Assignment
Text in the records must be reproduced exactly, and pictures must be skipped.

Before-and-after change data
==========

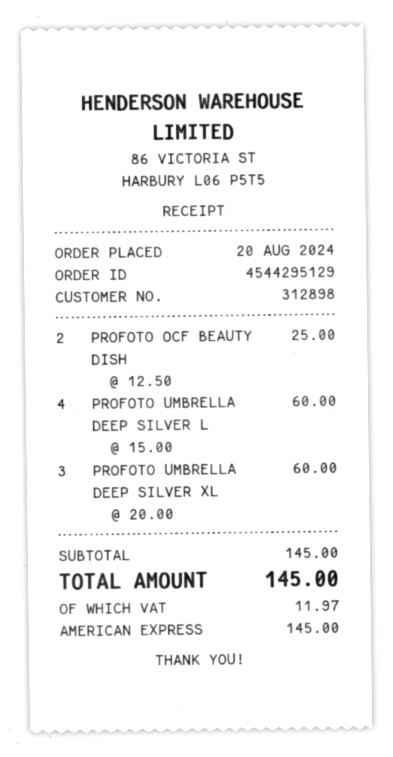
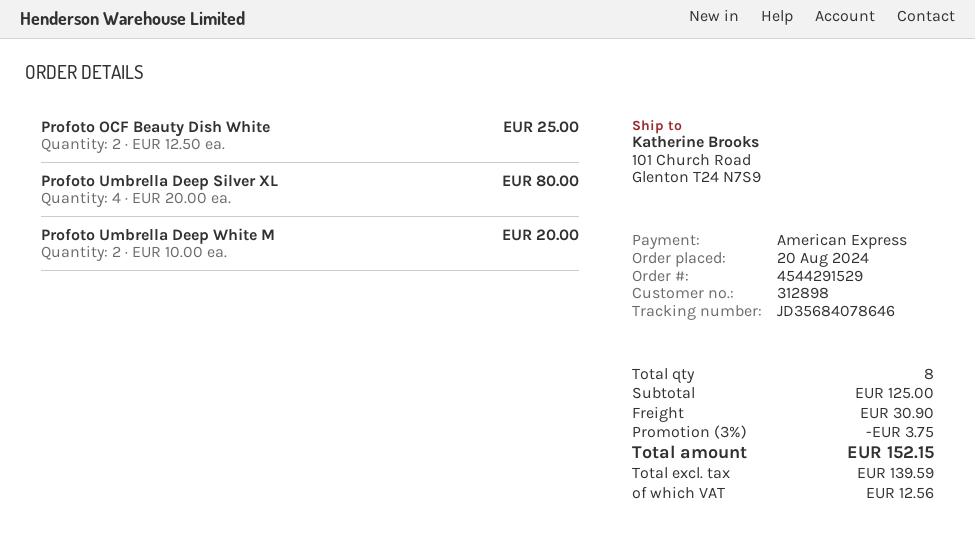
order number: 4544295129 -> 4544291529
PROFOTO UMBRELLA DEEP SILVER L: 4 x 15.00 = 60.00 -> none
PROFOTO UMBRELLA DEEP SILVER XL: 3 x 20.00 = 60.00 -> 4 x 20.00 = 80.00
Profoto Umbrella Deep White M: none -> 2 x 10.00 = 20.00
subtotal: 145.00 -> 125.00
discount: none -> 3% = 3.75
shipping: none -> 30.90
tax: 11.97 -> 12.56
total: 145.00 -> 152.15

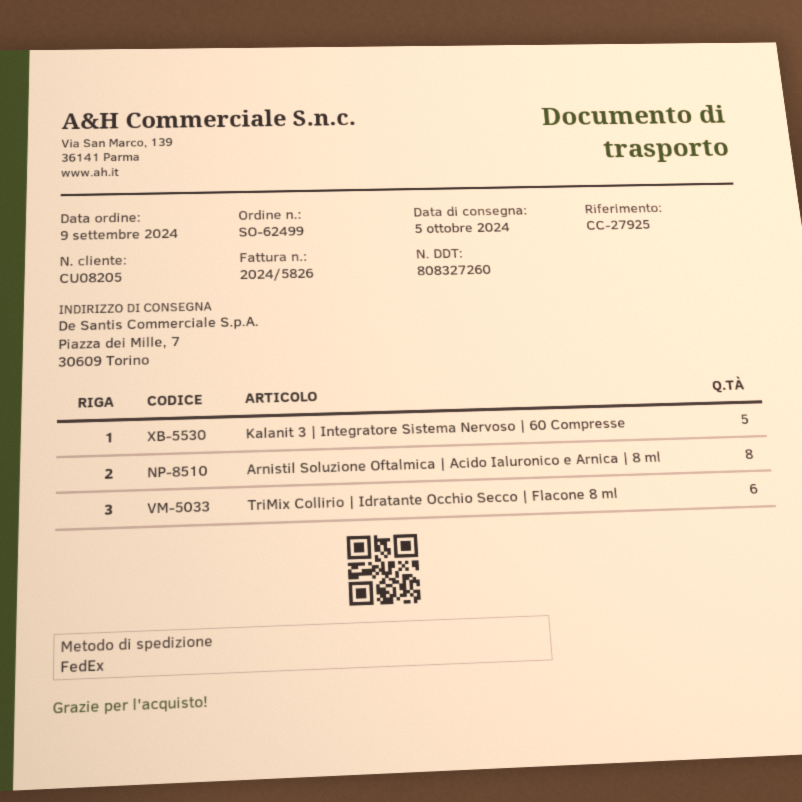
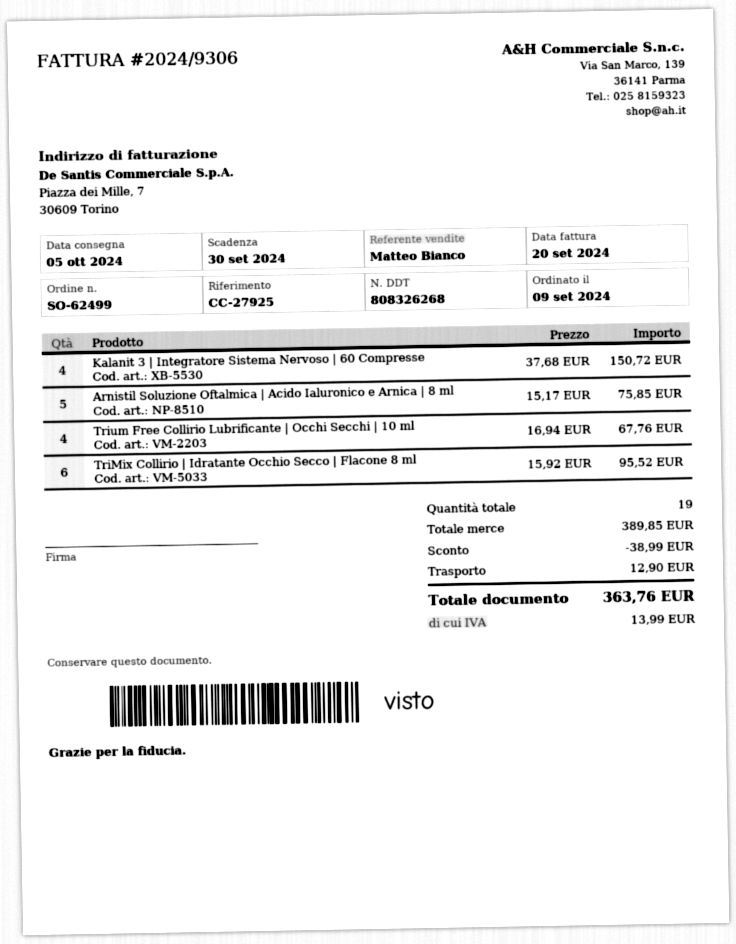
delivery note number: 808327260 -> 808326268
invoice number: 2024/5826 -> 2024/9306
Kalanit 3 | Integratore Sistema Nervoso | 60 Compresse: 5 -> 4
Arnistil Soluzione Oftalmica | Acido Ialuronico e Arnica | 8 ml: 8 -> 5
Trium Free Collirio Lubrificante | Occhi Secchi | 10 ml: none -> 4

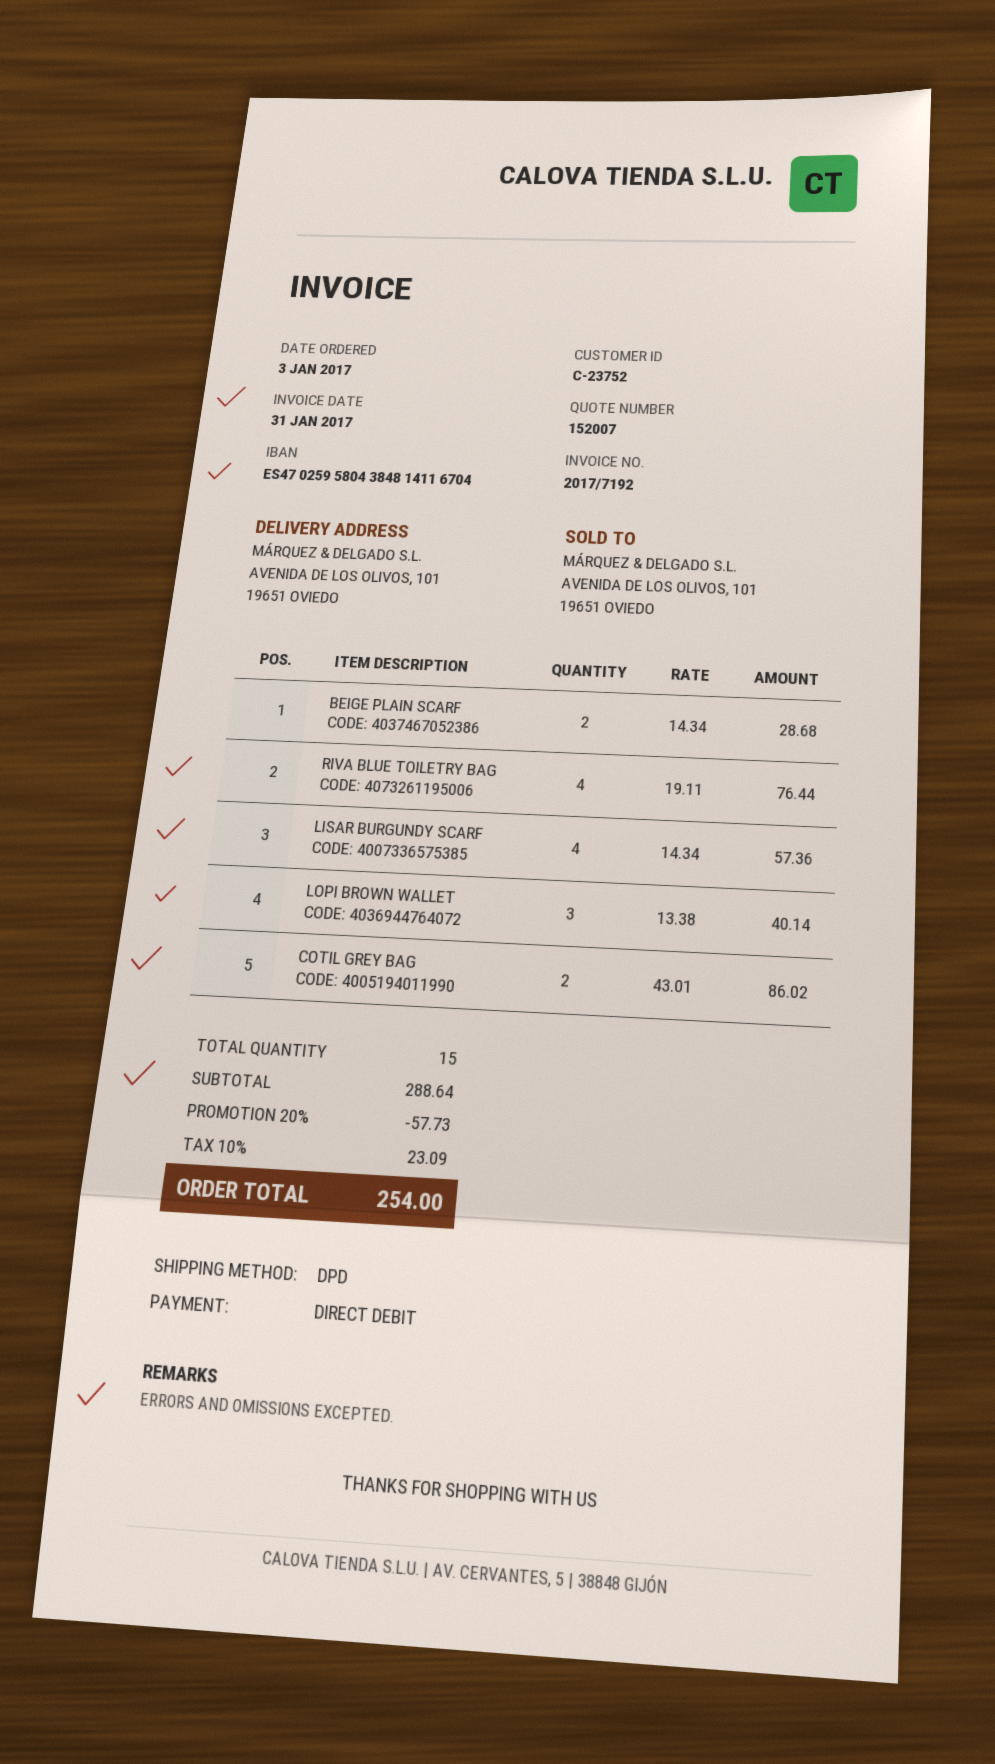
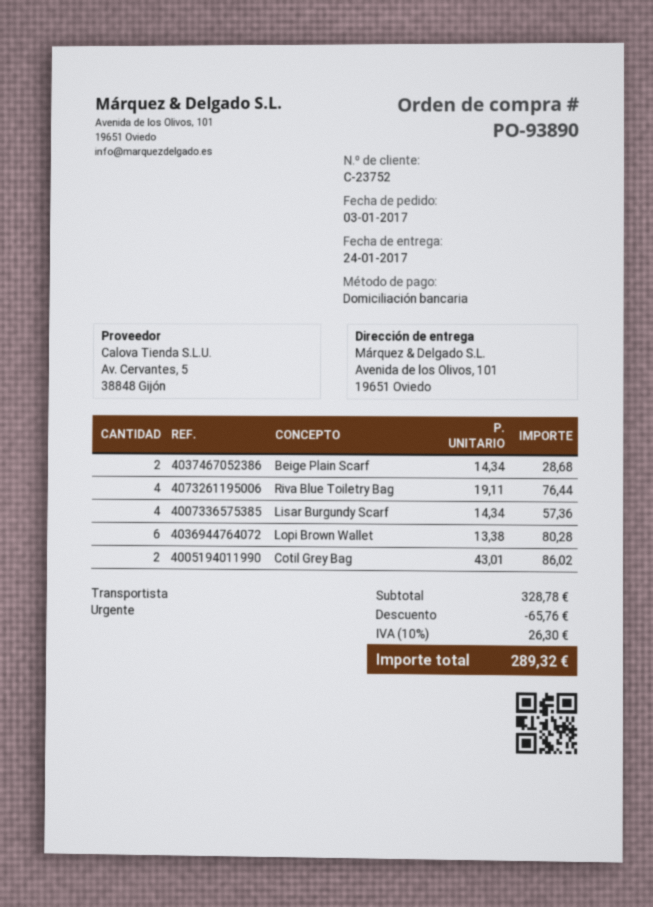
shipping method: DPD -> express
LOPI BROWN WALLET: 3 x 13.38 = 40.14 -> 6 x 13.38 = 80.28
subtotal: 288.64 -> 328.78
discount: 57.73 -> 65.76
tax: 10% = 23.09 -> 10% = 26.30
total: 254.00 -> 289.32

==========

Answer box
order number: 4544295129 -> 4544291529
PROFOTO UMBRELLA DEEP SILVER L: 4 x 15.00 = 60.00 -> none
PROFOTO UMBRELLA DEEP SILVER XL: 3 x 20.00 = 60.00 -> 4 x 20.00 = 80.00
Profoto Umbrella Deep White M: none -> 2 x 10.00 = 20.00
subtotal: 145.00 -> 125.00
discount: none -> 3% = 3.75
shipping: none -> 30.90
tax: 11.97 -> 12.56
total: 145.00 -> 152.15

delivery note number: 808327260 -> 808326268
invoice number: 2024/5826 -> 2024/9306
Kalanit 3 | Integratore Sistema Nervoso | 60 Compresse: 5 -> 4
Arnistil Soluzione Oftalmica | Acido Ialuronico e Arnica | 8 ml: 8 -> 5
Trium Free Collirio Lubrificante | Occhi Secchi | 10 ml: none -> 4

shipping method: DPD -> express
LOPI BROWN WALLET: 3 x 13.38 = 40.14 -> 6 x 13.38 = 80.28
subtotal: 288.64 -> 328.78
discount: 57.73 -> 65.76
tax: 10% = 23.09 -> 10% = 26.30
total: 254.00 -> 289.32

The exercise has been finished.